Azerbaijan seeks to redefine the price, in line with existing market prices and on the basis of valid contracts. Turkish Prime Minister Recep Tayyp Erdogan and Energy Minister Hilmi Guler, however, have publicly shrugged off the proposal. President Aliyev hinted in Brussels that such attitudes "might have a negative impact on future cooperation" with Ankara. Negotiations are ongoing, however (Anatolia News Agency, April 25; Hurriyet, April 26; UPI, April 27; ANS TV, April 25, 29).

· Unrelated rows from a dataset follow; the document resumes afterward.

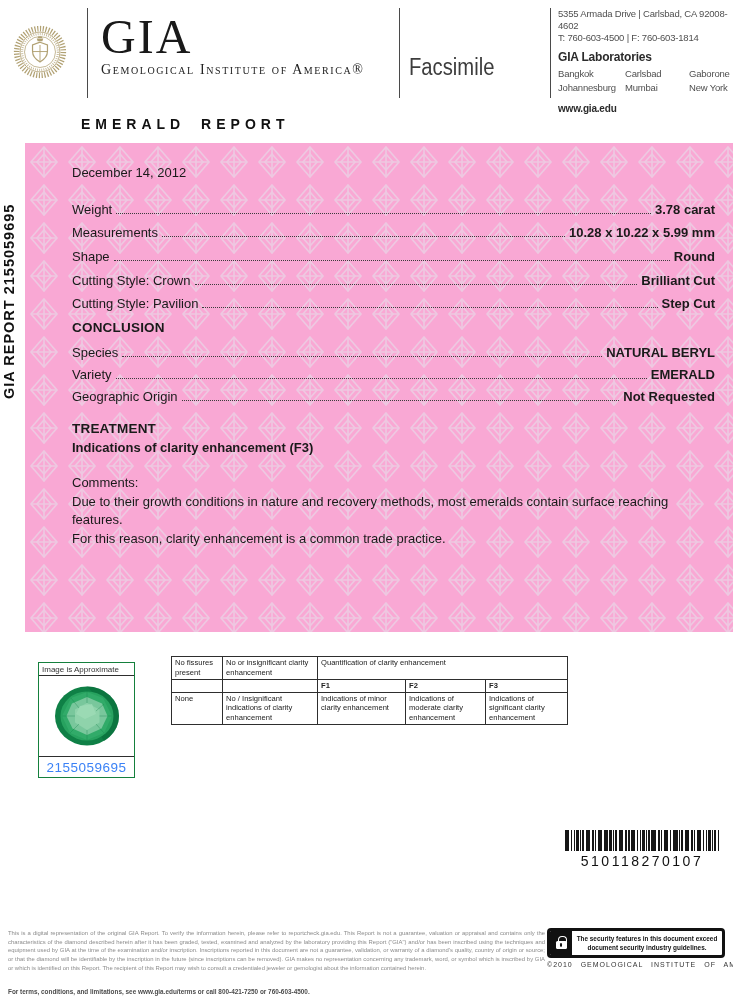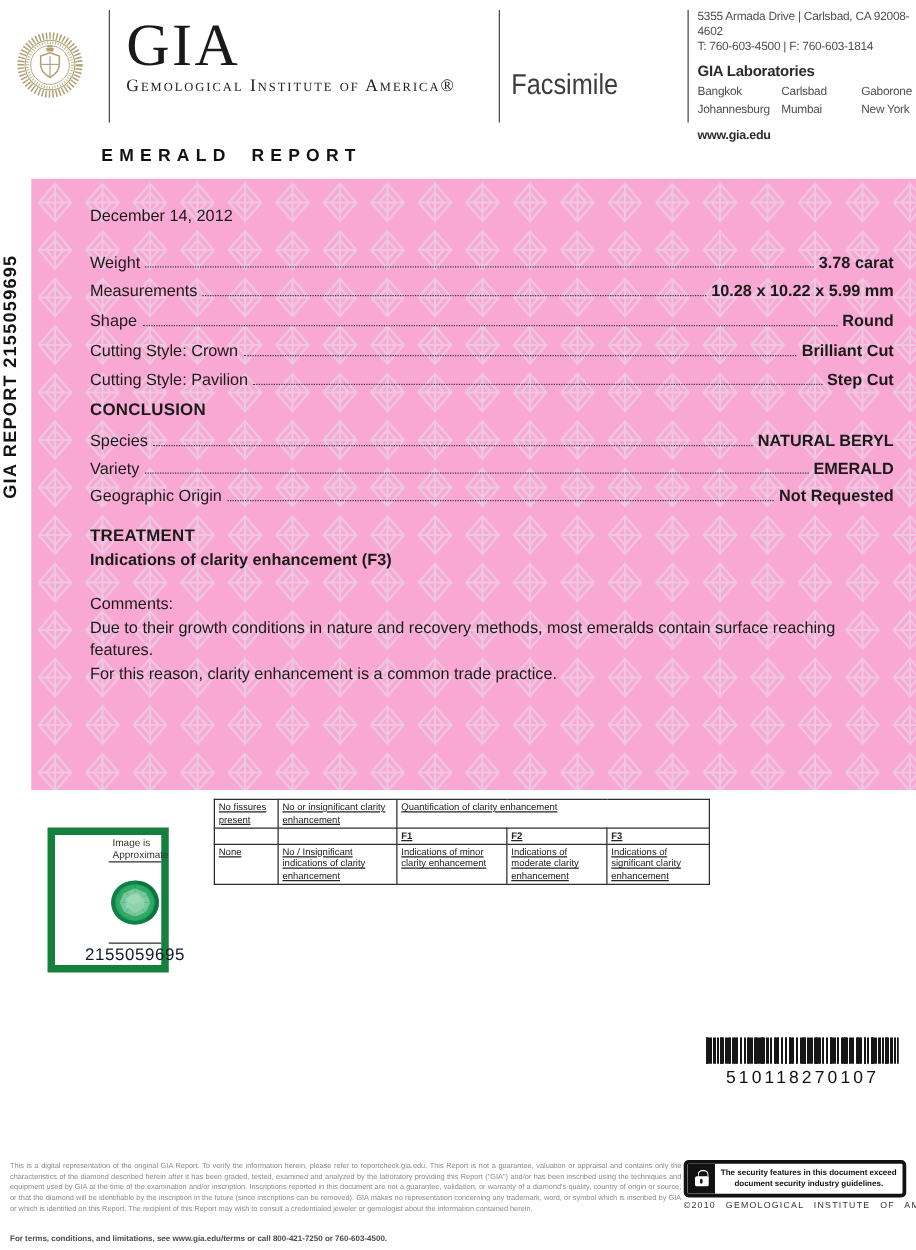--- a/index.html
+++ b/index.html
@@ -63,7 +63,7 @@
   .photo-number { border-top:1px solid #2e2e2e; height:21px; display:flex; align-items:center; justify-content:center; font-size:13.5px; letter-spacing:0.5px; color:#0f172a; }
 
   
-  .clarity { position:absolute; left:171px; top:639px; border-collapse:collapse; table-layout:fixed; width:396px; font-size:7.6px; line-height:1.3; color:#222;text-decoration:underline; }
+  .clarity { position:absolute; left:171px; top:656px; border-collapse:collapse; table-layout:fixed; width:396px; font-size:7.6px; line-height:1.3; color:#222; }
   .clarity td { border:1px solid #2e2e2e; padding:1px 3px; vertical-align:top; }
   .clarity .fbold { font-weight:bold; }
   .clarity .empty-row td { height:12px; }

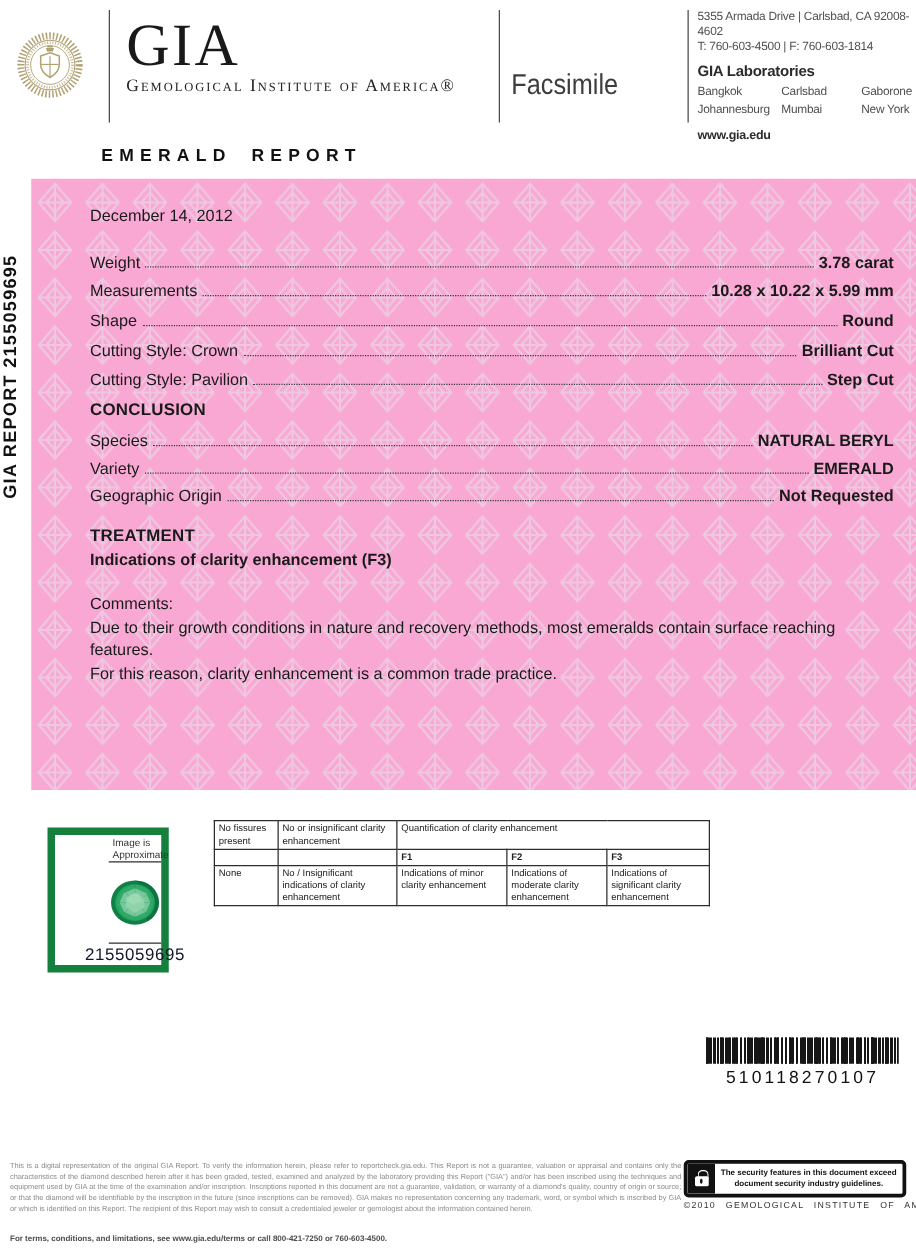--- a/index.html
+++ b/index.html
@@ -57,7 +57,7 @@
   .comments-block { margin-top:19px; font-size:13px; line-height:18.5px; }
 
   
-  .photo-box { position:absolute; left:38px; top:662px; width:97px; height:116px; border:6px solid #15803d; background:#fff; display:flex; flex-direction:column;padding-left:43px; }
+  .photo-box { position:absolute; left:38px; top:662px; width:97px; height:116px; border:1px solid #15803d; background:#fff; display:flex; flex-direction:column; }
   .photo-caption { font-size:8px; color:#333; padding:2px 3px 1px; border-bottom:1px solid #2e2e2e; }
   .photo-area { flex:1; display:flex; align-items:center; justify-content:center; }
   .photo-number { border-top:1px solid #2e2e2e; height:21px; display:flex; align-items:center; justify-content:center; font-size:13.5px; letter-spacing:0.5px; color:#0f172a; }

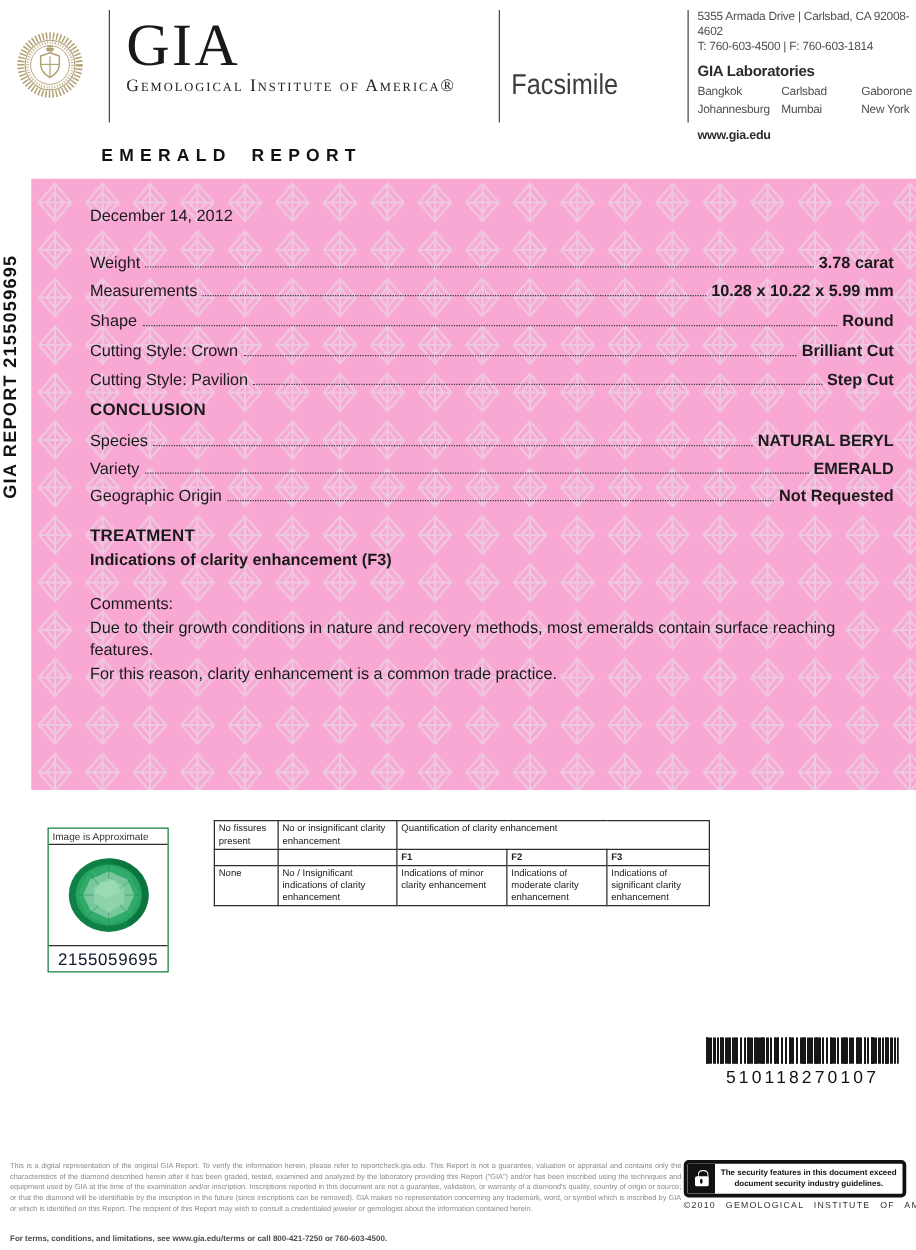--- a/index.html
+++ b/index.html
@@ -60,7 +60,7 @@
   .photo-box { position:absolute; left:38px; top:662px; width:97px; height:116px; border:1px solid #15803d; background:#fff; display:flex; flex-direction:column; }
   .photo-caption { font-size:8px; color:#333; padding:2px 3px 1px; border-bottom:1px solid #2e2e2e; }
   .photo-area { flex:1; display:flex; align-items:center; justify-content:center; }
-  .photo-number { border-top:1px solid #2e2e2e; height:21px; display:flex; align-items:center; justify-content:center; font-size:13.5px; letter-spacing:0.5px; color:#0f172a; }
+  .photo-number { border-top:1px solid #2e2e2e; height:21px; display:flex; align-items:center; justify-content:center; font-size:13.5px; letter-spacing:0.5px; color:#3b82f6; }
 
   
   .clarity { position:absolute; left:171px; top:656px; border-collapse:collapse; table-layout:fixed; width:396px; font-size:7.6px; line-height:1.3; color:#222; }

Azerbaijan and the international consortium signed the contract on the Shah Deniz project in 1996 in expectation of a large oil find, instead of which a giant deposit of natural gas and condensate was discovered. The field's recoverable gas reserves are estimated at 1.2 trillion cubic meters. The consortium includes BP (as project operator) and Norway's StatoilHydro with stakes of 25.5 percent each; Azerbaijan's State Oil Company, the Russian-Italian joint venture LukAgip, the National Iranian Oil Company, and Total of France, with 10 percent each; and Turkish Petroleum with 9 percent. A separate consortium with identical structure owns and operates the dedicated export pipeline from the field via Baku and Tbilisi to Turkey (South Caucasus Pipeline), with BP as technical operator and StatoilHydro as commercial operator.

Phase One of commercial production at Shah Deniz started in 2007 and jumped to 8.5 billion cubic meters in 2008, but is expected to grow only slightly to 9 billion cubic meters in 2009. Of this amount, 6.6 billion cubic meters are due for export annually through the Baku-Tbilisi-Erzurum pipeline. Phase Two of production at Shah Deniz is expected to reach 20 billion cubic meters in the plateau years, now deferred beyond 2016 (Trend Capital, April 29).